Version comparison data
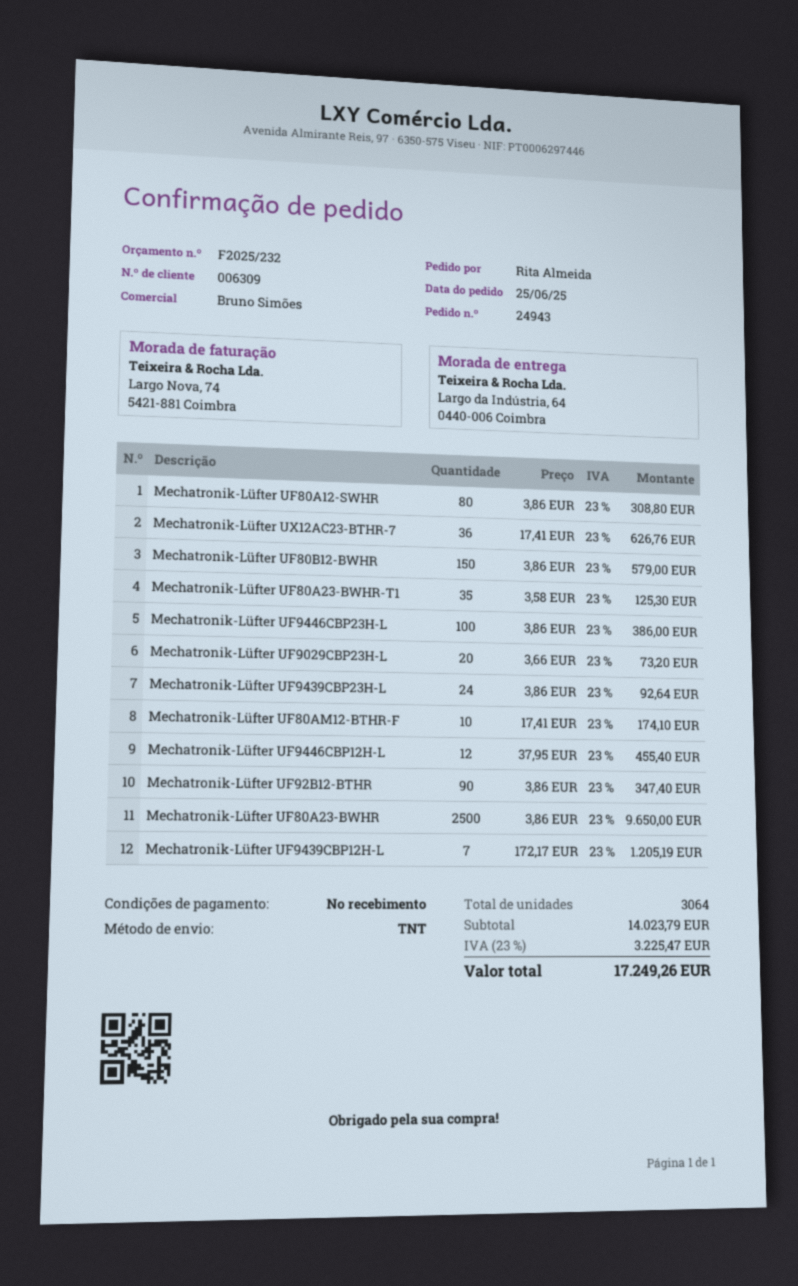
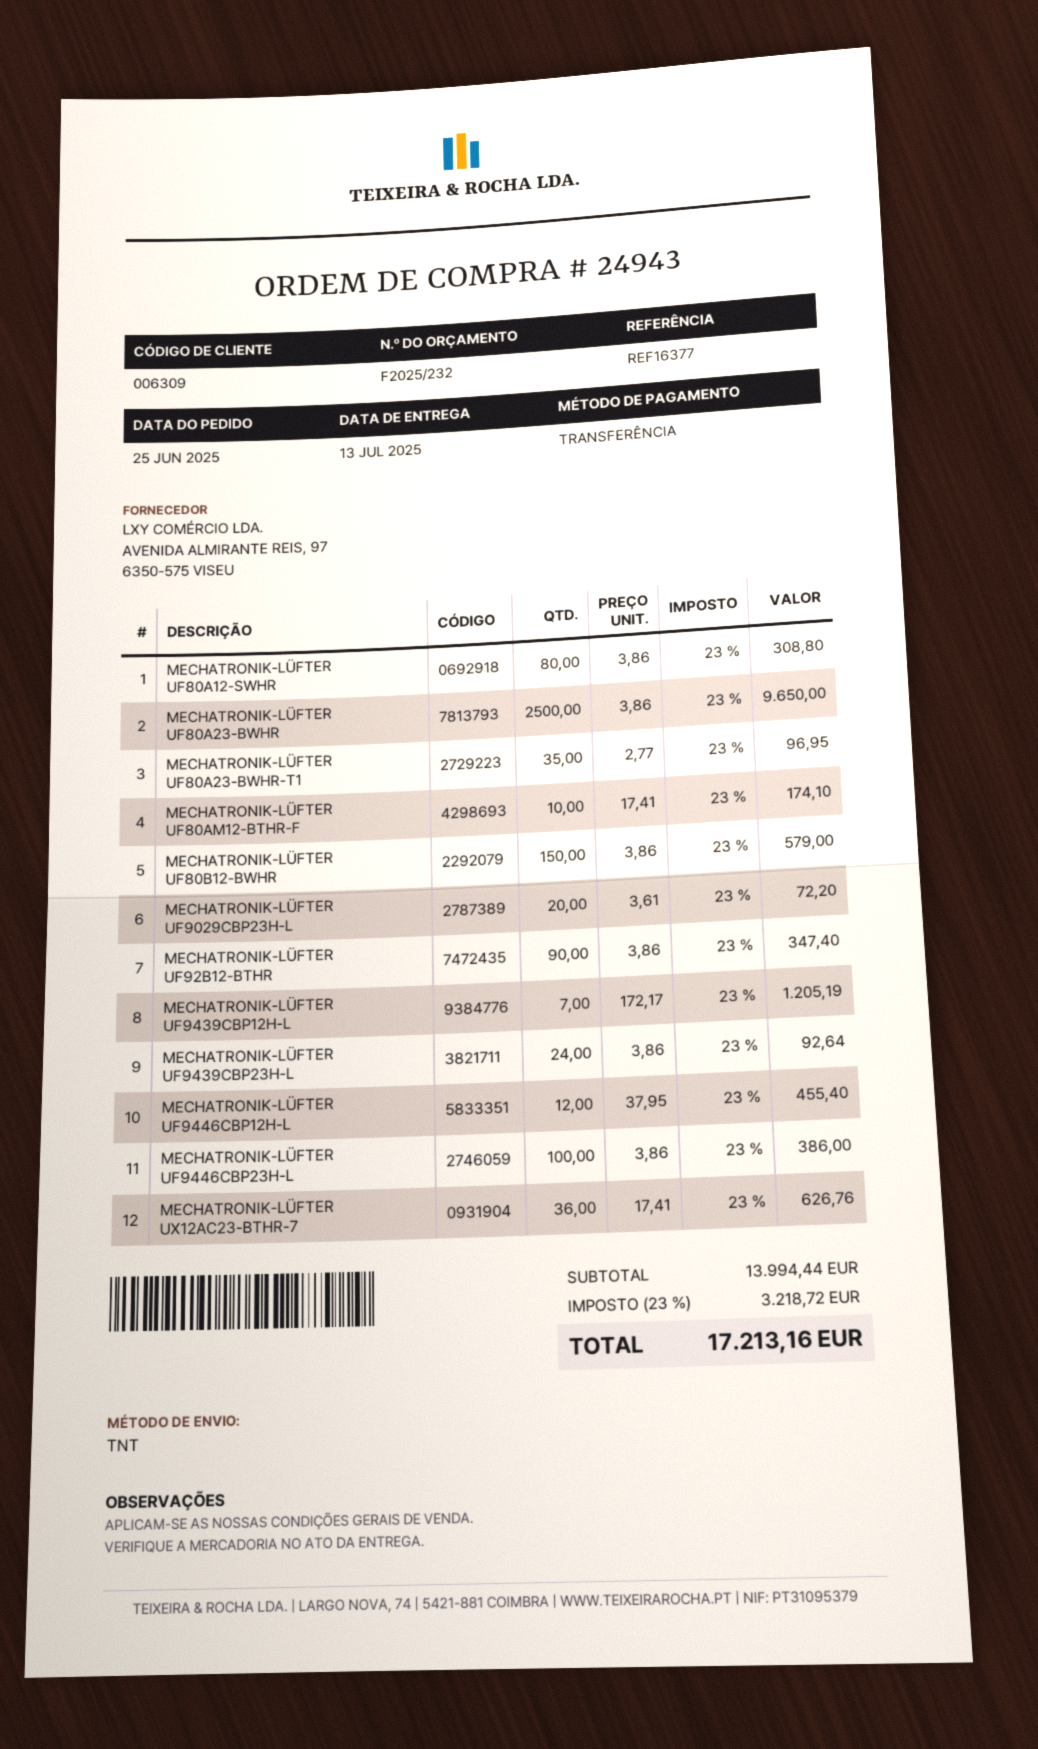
Mechatronik-Lüfter UF80A23-BWHR-T1: 35 x 3.58 = 125.30 -> 35 x 2.77 = 96.95
Mechatronik-Lüfter UF9029CBP23H-L: 20 x 3.66 = 73.20 -> 20 x 3.61 = 72.20
subtotal: 14023.79 -> 13994.44
tax: 23% = 3225.47 -> 23% = 3218.72
total: 17249.26 -> 17213.16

**EXERCISE AIM:** Retype the data above as given, letting no picture into the copy.

**SOLUTION TO THE EXERCISE:**
Mechatronik-Lüfter UF80A23-BWHR-T1: 35 x 3.58 = 125.30 -> 35 x 2.77 = 96.95
Mechatronik-Lüfter UF9029CBP23H-L: 20 x 3.66 = 73.20 -> 20 x 3.61 = 72.20
subtotal: 14023.79 -> 13994.44
tax: 23% = 3225.47 -> 23% = 3218.72
total: 17249.26 -> 17213.16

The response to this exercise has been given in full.